++++ DATA SUPPLIED

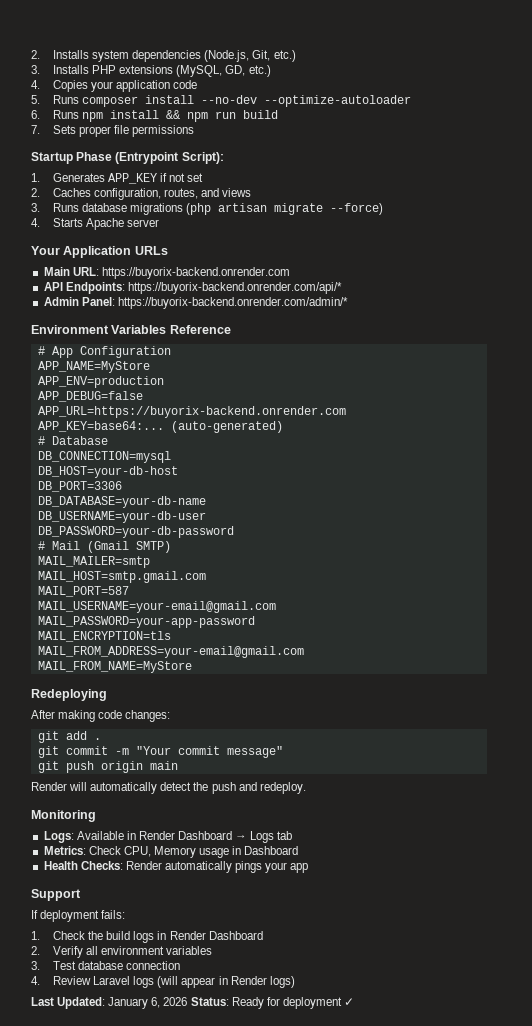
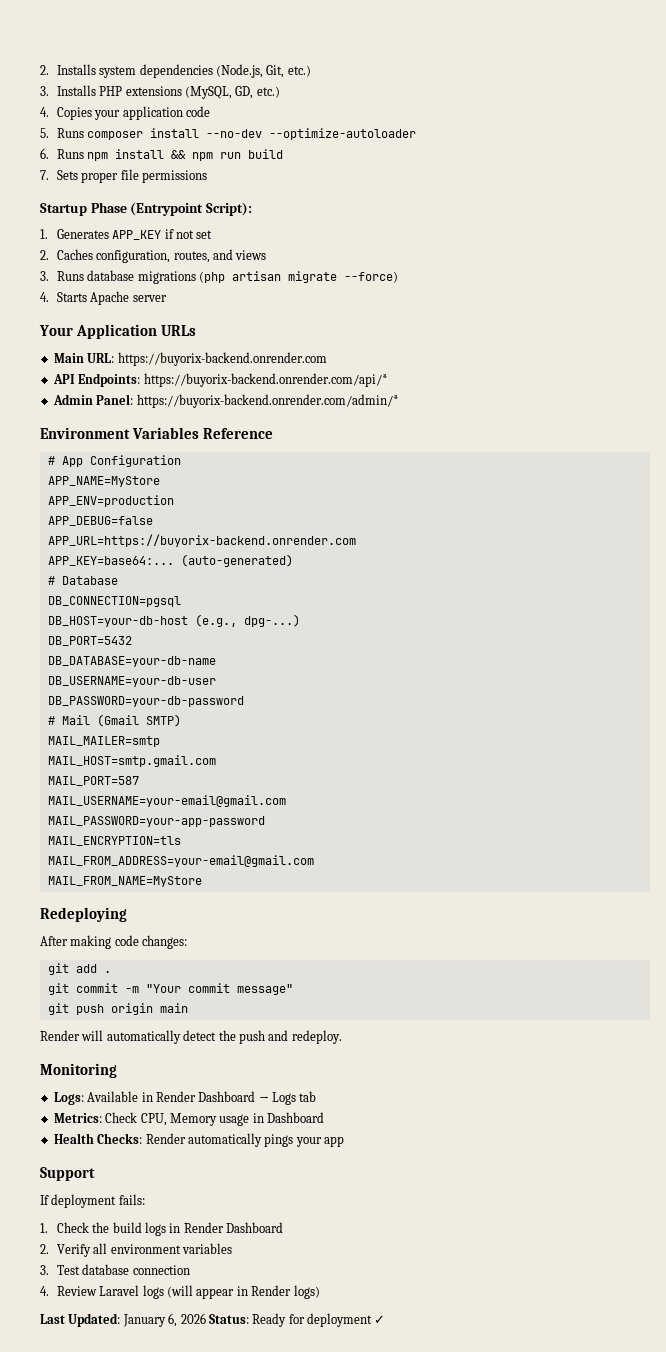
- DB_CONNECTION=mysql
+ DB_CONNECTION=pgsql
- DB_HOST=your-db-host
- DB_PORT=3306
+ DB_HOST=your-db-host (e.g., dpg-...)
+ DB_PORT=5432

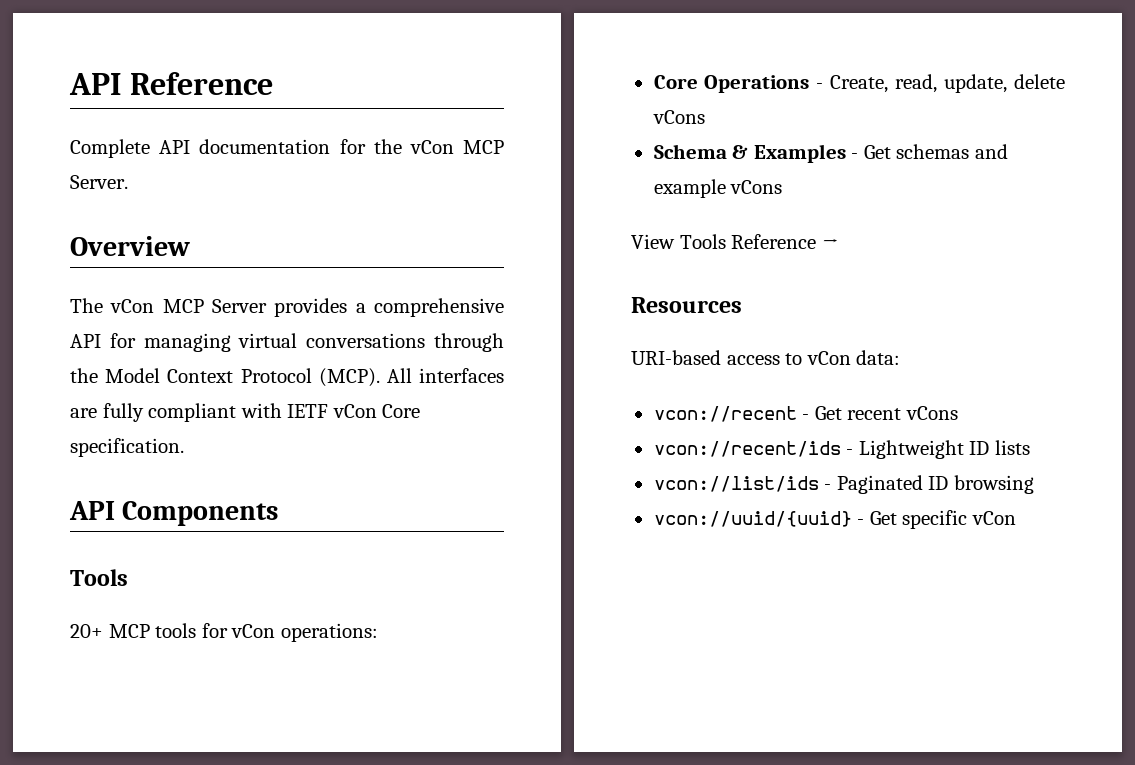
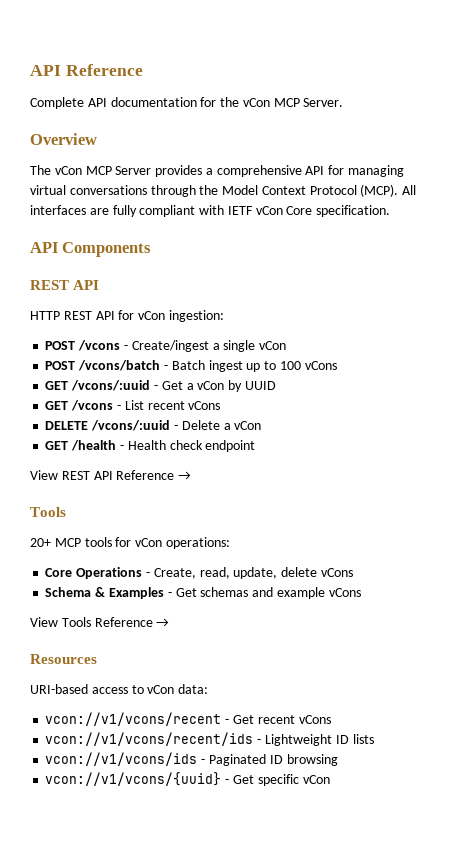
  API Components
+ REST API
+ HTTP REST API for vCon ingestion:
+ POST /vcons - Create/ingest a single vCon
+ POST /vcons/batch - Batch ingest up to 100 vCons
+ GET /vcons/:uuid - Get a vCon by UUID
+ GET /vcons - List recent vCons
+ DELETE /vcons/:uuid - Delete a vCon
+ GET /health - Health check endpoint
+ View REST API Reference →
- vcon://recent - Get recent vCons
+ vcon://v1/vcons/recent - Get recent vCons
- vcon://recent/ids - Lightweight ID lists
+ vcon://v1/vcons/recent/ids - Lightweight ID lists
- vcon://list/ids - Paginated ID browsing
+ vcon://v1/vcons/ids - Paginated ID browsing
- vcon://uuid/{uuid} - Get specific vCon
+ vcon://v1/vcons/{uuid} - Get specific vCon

++++++++
++++ DATA SUPPLIED

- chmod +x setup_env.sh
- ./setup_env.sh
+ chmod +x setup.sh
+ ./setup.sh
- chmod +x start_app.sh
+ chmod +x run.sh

++++++++

Wherever a line in the entries holds "recent", copy that line.

+ GET /vcons - List recent vCons
- vcon://recent - Get recent vCons
+ vcon://v1/vcons/recent - Get recent vCons
- vcon://recent/ids - Lightweight ID lists
+ vcon://v1/vcons/recent/ids - Lightweight ID lists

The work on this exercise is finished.